The task. Using the data below, return the stretch from the line that contains "- Therefore, sulfluramid" through the line that contains "However abiotic degradation", both included, exactly as it stands and nothing beyond it.

Recorded data.
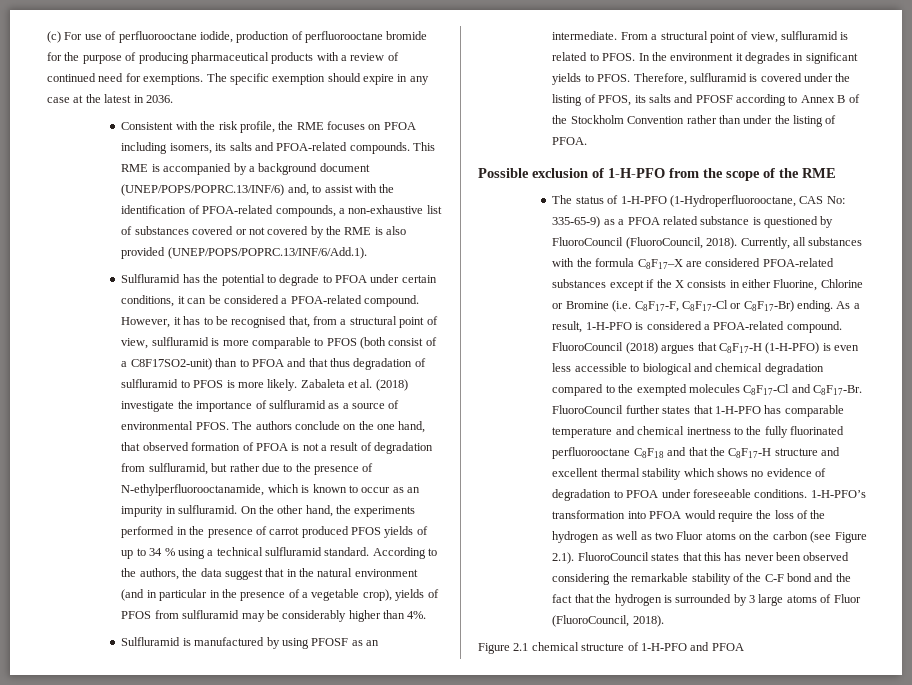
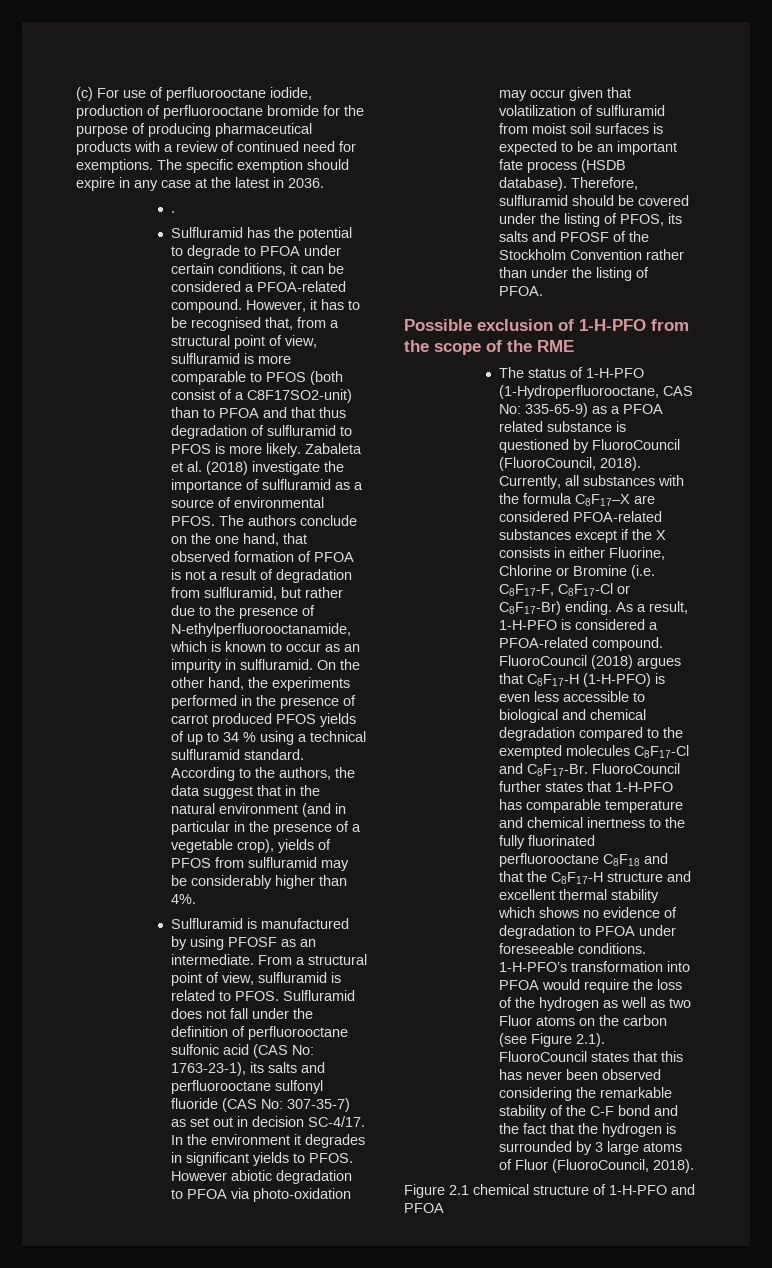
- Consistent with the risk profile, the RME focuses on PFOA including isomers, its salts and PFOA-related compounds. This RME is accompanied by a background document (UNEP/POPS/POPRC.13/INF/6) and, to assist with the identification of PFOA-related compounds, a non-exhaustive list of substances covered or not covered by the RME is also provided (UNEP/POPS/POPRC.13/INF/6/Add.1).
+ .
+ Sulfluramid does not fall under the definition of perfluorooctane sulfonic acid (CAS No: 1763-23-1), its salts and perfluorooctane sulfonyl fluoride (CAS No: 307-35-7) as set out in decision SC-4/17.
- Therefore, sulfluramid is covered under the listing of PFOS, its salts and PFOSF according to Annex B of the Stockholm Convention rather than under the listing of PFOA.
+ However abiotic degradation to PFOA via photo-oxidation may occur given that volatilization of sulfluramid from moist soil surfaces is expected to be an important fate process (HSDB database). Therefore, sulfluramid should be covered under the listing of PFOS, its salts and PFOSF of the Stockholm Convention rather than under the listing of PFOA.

...

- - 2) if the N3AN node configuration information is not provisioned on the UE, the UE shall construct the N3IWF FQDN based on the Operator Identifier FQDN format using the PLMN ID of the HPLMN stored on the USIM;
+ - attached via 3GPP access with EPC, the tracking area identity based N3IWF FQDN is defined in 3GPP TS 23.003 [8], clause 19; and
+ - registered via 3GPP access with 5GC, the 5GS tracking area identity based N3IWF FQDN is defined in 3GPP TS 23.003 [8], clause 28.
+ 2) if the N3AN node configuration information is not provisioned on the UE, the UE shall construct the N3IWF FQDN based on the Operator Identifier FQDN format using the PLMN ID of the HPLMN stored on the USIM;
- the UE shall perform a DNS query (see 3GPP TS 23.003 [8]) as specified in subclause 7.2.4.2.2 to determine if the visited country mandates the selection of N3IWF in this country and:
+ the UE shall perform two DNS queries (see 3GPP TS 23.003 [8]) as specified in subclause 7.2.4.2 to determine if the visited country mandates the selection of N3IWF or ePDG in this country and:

Solution below.
- Therefore, sulfluramid is covered under the listing of PFOS, its salts and PFOSF according to Annex B of the Stockholm Convention rather than under the listing of PFOA.
+ However abiotic degradation to PFOA via photo-oxidation may occur given that volatilization of sulfluramid from moist soil surfaces is expected to be an important fate process (HSDB database). Therefore, sulfluramid should be covered under the listing of PFOS, its salts and PFOSF of the Stockholm Convention rather than under the listing of PFOA.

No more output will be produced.